For each of the five sites, three demonstration plots, each with an area of half a hectare, were allocated for the use of mechanical direct seeder, mechanical transplanter, and conventional method of crop establishment.
Results were positive. Compared with the conventional manual transplanting, the labor requirement in all five project sites were reduced by up to 84% using the mechanical direct seeder, and by up to 50% using the mechanical transplanter.
The number of farm workers needed using mechanical direct seeder were between 5 and 15 for the mechanical transplanter, at 8 hours of work per day, significantly lower compared to conventional farming’s manpower requirement of between 26 and 32 persons.
The project attained the recommended plant population for both direct mechanical seeder and transplanter because of the precise distance of plants between rows and hills.
Oli reported that, moreover, the use of mechanical direct seeder resulted in rice yields ranging from 5.18 to 7.97 tons per hectare (t/ha). Three of the five demo sites gave yields higher than the conventional farming.
On the other hand, the use of mechanical transplanter resulted in rice yields ranging from 5.99 to 8.20 t/ha due to higher plant population, productive tillers, and filled grains. Four demo sites gave values that were a bit higher or comparable with the yields from conventional farming.
With the mechanical direct seeder, the lowest total production cost was recorded in Solano, Nueva Vizcaya at P32,880 per hectare. Net income was highest in Nuesa, Roxas, Isabela at P101,025 per hectare and highest returns on investment of 238%.
With the mechanical transplanter, the lowest total production cost per hectare of P41,288 was recorded in Solano, Nueva Vizcaya, also with the highest net income of P103,892 and highest returns on investment of 249%.
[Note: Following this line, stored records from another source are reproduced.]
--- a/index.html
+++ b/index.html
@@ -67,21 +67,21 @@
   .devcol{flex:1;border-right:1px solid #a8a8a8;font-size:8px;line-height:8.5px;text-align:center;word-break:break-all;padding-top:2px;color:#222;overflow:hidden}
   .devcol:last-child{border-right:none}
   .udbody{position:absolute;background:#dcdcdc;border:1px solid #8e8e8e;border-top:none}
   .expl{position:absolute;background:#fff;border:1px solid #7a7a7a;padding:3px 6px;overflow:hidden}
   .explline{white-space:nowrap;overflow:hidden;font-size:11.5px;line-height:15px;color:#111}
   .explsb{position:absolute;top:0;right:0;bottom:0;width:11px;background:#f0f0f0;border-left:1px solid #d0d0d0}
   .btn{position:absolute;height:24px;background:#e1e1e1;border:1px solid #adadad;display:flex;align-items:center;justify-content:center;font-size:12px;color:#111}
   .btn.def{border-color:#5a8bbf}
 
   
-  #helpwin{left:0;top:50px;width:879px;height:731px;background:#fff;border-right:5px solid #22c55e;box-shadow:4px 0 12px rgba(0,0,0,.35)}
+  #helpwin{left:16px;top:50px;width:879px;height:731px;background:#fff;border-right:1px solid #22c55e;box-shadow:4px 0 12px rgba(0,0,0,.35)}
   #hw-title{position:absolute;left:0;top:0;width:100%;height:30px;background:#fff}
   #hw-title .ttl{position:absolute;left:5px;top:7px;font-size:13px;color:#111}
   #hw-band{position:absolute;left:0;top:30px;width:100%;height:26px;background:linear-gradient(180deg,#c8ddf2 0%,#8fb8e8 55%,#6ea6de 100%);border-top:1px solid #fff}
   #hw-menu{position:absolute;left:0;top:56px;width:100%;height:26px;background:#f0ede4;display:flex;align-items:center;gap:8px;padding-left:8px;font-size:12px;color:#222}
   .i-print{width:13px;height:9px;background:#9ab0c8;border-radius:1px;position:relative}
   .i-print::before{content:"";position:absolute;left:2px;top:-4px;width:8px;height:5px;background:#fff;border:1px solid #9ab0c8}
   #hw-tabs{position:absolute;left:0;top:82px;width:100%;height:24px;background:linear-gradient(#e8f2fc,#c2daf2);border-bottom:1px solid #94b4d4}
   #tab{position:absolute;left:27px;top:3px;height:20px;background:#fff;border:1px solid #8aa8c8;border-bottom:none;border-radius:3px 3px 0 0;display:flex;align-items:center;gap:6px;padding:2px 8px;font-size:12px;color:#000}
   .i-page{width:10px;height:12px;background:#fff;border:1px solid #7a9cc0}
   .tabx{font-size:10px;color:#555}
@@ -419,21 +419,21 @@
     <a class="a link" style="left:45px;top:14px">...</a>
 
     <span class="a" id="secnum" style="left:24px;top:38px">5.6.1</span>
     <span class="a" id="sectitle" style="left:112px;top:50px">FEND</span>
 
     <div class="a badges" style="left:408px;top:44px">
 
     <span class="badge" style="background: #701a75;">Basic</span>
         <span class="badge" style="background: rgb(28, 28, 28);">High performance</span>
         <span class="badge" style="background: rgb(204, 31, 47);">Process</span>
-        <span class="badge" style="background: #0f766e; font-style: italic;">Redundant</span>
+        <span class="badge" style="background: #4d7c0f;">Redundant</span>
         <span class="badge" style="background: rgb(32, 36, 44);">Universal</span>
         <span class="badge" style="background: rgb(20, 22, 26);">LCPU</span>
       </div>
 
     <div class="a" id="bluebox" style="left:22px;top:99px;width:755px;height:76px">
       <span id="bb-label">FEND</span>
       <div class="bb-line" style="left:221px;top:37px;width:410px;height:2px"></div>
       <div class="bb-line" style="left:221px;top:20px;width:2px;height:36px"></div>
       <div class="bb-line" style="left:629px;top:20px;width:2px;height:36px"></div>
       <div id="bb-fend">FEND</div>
During the technology demonstration and promotion, 245 individuals had been trained in the preparation of seeds, soil media, and seedling trays, while 337 farmers participated in field days during crop establishment using the mechanical direct seeder; 255 during mechanical transplanting; and 276 during harvesting.
To expand benefits to other farmers, Oli recommended further technology demonstrations in rice model farm cluster areas per municipality and by deploying farm service providers who will rent out machinery and other custom services to farmers in the locality (DOST-PCAARRD S&T Media Services).